The candid camera concept grabbed their imaginations from the moment the agency brought it forward. ‘We knew there was some risk, because you could shoot for 10 days and not get anything – or people could dump all over your product,’ MacDonald says. ‘But we saw that it could be dynamic and fun. And something we could build on over time.’

The spots are intended to demonstrate the sheer irresistibility of cheese. One is set in a diner, where a young woman orders the grilled cheese sandwich special. The counterman (actually an actor) serves it up, and then – to her open-mouthed astonishment – grabs it back and steals a bite from one half. When he reaches out for the other half, she yanks it quickly away.

In the other spot, a woman (again, a professional actor) stands at a supermarket sampling booth with a tray full of cheddar cheese cubes. Instead of offering the cheese to customers, however, she guards it zealously for herself, pulling the tray out of one person’s reach, and slapping another’s hand away. One passerby with exceptionally good reflexes does finally succeed in scoring a cube of white cheddar, much to the woman’s dismay.

Both ads conclude with the actors pointing out the hidden camera to their victims, and inviting them to ‘say cheese.’

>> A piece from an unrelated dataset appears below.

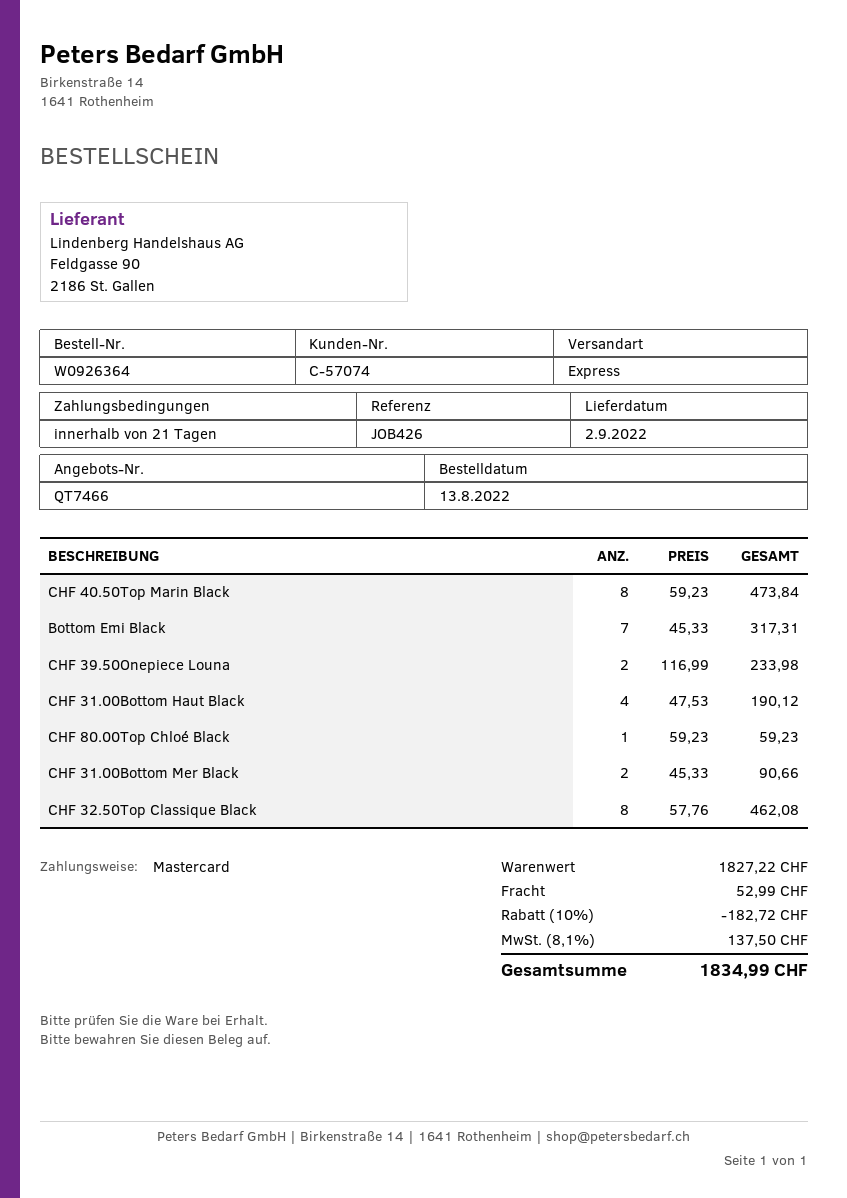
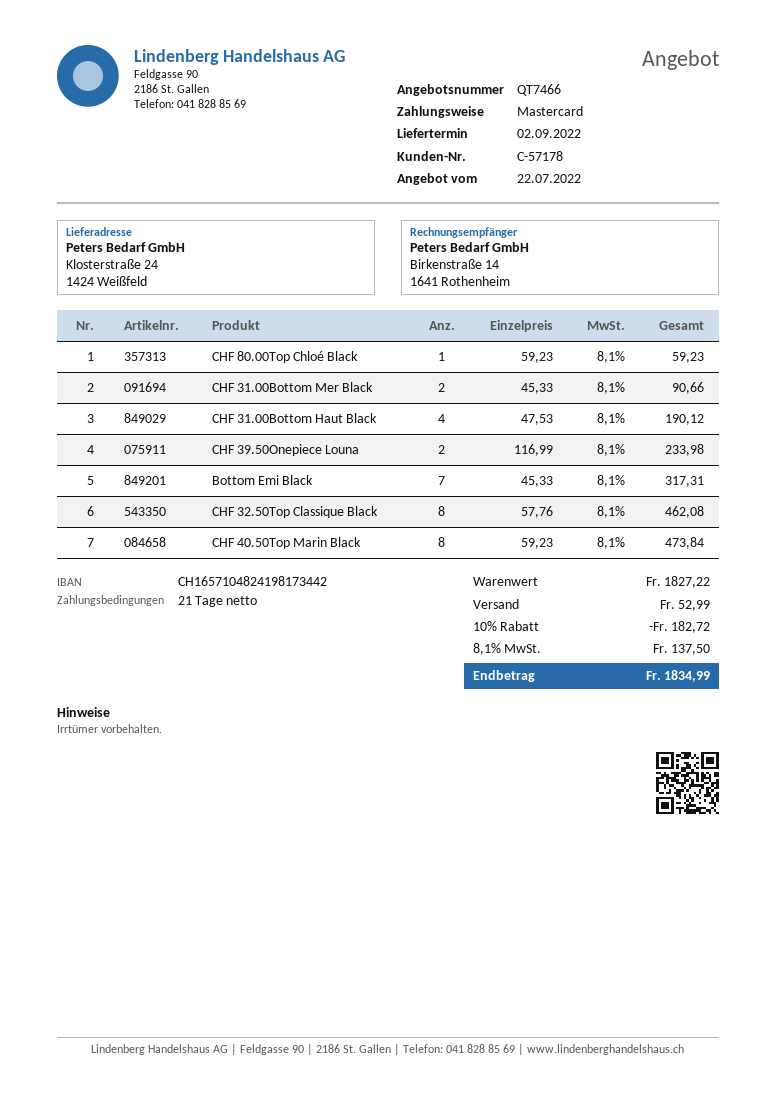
customer number: C-57074 -> C-57178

MacDonald says the strength of the creative lies in the unrehearsed reactions of the unwitting participants, and in the way the candid camera concept meshes neatly with the campaign’s ‘Say Cheese’ tagline. The use of real-world settings also means that there’s a lot going on in the spots, which tends to reduce the wear-out factor.

Munro, for her part, says the current popularity of reality TV was a factor in the creative team’s considerations during the development stages. ‘We’re not reinventing the wheel; the [hidden camera] idea is one that’s been out there a while. But it’s hot right now. People enjoy seeing real people on TV – people like themselves.’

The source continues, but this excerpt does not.